JAX pull request checklist#

As you prepare a JAX pull request, here are a few things to keep in mind:

Google contributor license agreement#

Contributions to this project must be accompanied by a Google Contributor License Agreement (CLA). You (or your employer) retain the copyright to your contribution; this simply gives us permission to use and redistribute your contributions as part of the project. Head over to https://cla.developers.google.com/ to see your current agreements on file or to sign a new one.

You generally only need to submit a CLA once, so if you’ve already submitted one (even if it was for a different project), you probably don’t need to do it again. If you’re not certain whether you’ve signed a CLA, you can open your PR and our friendly CI bot will check for you.

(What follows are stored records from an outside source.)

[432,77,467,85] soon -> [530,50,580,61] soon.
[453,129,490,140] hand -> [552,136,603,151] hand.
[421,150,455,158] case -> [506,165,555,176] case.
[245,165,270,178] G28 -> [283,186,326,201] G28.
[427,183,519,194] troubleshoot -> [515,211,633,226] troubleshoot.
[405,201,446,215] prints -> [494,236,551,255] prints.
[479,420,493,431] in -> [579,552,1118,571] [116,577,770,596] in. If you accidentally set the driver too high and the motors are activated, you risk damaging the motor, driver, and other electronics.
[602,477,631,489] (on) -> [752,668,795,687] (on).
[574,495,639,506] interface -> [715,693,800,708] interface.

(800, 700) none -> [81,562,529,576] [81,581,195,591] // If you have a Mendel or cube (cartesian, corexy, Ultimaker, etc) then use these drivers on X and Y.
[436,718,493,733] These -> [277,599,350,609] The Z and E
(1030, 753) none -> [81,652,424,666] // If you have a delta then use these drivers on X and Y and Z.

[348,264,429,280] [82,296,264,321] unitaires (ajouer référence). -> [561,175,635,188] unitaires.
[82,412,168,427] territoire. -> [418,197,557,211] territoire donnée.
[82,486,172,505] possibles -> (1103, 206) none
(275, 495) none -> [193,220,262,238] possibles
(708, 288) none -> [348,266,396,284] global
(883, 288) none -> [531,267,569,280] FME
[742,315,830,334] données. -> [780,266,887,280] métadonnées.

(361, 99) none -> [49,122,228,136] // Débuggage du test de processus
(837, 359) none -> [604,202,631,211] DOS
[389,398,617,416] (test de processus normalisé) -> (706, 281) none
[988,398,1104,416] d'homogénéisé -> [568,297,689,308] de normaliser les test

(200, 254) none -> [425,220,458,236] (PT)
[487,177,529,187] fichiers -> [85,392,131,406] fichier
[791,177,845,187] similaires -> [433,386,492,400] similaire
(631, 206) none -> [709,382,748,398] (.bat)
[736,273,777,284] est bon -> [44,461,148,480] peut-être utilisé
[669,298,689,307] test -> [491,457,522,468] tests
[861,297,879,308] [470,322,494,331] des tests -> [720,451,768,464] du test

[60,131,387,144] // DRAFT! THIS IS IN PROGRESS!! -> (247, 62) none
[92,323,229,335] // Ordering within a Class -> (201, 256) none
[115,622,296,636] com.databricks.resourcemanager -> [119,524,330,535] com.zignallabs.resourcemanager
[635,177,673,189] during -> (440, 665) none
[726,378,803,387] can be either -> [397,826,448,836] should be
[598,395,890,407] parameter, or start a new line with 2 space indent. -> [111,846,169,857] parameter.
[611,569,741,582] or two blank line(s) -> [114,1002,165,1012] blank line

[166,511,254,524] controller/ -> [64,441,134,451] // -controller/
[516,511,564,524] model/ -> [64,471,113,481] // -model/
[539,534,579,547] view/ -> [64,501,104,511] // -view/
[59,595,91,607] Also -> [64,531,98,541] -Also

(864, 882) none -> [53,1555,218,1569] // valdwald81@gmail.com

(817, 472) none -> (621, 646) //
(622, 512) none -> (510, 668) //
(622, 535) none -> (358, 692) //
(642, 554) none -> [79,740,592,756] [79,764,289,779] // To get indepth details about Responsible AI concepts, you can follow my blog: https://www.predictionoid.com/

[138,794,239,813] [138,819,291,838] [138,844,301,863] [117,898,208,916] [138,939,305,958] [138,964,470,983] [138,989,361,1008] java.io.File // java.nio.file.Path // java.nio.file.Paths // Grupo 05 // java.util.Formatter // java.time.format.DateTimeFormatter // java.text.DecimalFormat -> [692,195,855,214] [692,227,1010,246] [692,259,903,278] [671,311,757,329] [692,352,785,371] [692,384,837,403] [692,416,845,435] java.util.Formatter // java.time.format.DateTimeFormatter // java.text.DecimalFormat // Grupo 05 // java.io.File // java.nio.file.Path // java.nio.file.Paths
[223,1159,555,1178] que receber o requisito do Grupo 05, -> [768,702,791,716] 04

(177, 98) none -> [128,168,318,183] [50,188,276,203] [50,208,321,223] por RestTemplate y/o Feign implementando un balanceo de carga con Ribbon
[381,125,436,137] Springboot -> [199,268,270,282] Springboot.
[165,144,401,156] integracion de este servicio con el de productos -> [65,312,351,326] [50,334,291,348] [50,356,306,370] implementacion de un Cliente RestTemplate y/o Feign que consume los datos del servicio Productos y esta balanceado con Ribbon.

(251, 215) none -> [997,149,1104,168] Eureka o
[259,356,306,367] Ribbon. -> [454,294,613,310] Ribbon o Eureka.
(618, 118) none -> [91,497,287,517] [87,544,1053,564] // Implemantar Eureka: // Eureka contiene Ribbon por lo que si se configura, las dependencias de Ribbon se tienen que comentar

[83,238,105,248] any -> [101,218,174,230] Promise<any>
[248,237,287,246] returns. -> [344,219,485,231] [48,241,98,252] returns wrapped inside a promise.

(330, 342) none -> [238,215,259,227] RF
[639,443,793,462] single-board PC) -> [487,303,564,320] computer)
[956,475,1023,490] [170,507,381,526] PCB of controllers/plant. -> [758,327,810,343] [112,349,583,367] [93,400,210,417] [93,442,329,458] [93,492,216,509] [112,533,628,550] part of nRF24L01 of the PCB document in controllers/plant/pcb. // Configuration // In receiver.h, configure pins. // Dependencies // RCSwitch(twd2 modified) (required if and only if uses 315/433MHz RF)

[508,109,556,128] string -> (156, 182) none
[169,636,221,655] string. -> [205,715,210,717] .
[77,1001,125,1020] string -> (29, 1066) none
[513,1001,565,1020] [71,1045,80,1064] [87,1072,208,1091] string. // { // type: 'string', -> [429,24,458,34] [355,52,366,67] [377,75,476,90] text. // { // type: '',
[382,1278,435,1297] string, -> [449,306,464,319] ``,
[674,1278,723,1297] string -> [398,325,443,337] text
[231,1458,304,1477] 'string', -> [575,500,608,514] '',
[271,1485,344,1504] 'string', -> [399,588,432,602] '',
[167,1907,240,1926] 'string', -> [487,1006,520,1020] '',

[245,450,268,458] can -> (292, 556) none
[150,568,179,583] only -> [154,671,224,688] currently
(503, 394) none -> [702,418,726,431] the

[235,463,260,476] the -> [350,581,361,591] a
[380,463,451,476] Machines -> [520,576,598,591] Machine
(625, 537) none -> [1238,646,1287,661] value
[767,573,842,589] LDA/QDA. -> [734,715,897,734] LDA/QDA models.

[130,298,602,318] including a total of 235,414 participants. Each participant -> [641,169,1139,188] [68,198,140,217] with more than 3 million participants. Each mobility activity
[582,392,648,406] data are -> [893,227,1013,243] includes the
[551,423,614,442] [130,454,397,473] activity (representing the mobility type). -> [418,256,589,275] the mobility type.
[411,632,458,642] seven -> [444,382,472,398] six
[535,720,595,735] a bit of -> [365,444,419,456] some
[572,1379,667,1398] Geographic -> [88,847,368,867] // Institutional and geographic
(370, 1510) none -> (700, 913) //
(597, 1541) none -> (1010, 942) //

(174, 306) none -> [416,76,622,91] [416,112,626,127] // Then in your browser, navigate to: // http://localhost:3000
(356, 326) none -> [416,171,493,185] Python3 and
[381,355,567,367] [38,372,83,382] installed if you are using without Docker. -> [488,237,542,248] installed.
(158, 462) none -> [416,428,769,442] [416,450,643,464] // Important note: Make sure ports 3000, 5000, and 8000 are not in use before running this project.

Single-change commits and pull requests#

A git commit ought to be a self-contained, single change with a descriptive message. This helps with review and with identifying or reverting changes if issues are uncovered later on.

Pull requests typically comprise a single git commit. (In some cases, for instance for large refactors or internal rewrites, they may contain several.) In preparing a pull request for review, you may need to squash together multiple commits. We ask that you do this prior to sending the PR for review if possible. The git rebase -i command might be useful to this end.

Linting and Type-checking#

JAX uses mypy and ruff to statically test code quality; the easiest way to run these checks locally is via the pre-commit framework:

pip install pre-commit
pre-commit run --all

If your pull request touches documentation notebooks, this will also run some checks on those (See Update notebooks for more details).

Full GitHub test suite#

Your PR will automatically be run through a full test suite on GitHub CI, which covers a range of Python versions, dependency versions, and configuration options. It’s normal for these tests to turn up failures that you didn’t catch locally; to fix the issues you can push new commits to your branch.

Restricted test suite#

Once your PR has been reviewed, a JAX maintainer will mark it as Pull Ready. This will trigger a larger set of tests, including tests on GPU and TPU backends that are not available via standard GitHub CI. Detailed results of these tests are not publicly viewable, but the JAX maintainer assigned to your PR will communicate with you regarding any failures these might uncover; it’s not uncommon, for example, that numerical tests need different tolerances on TPU than on CPU.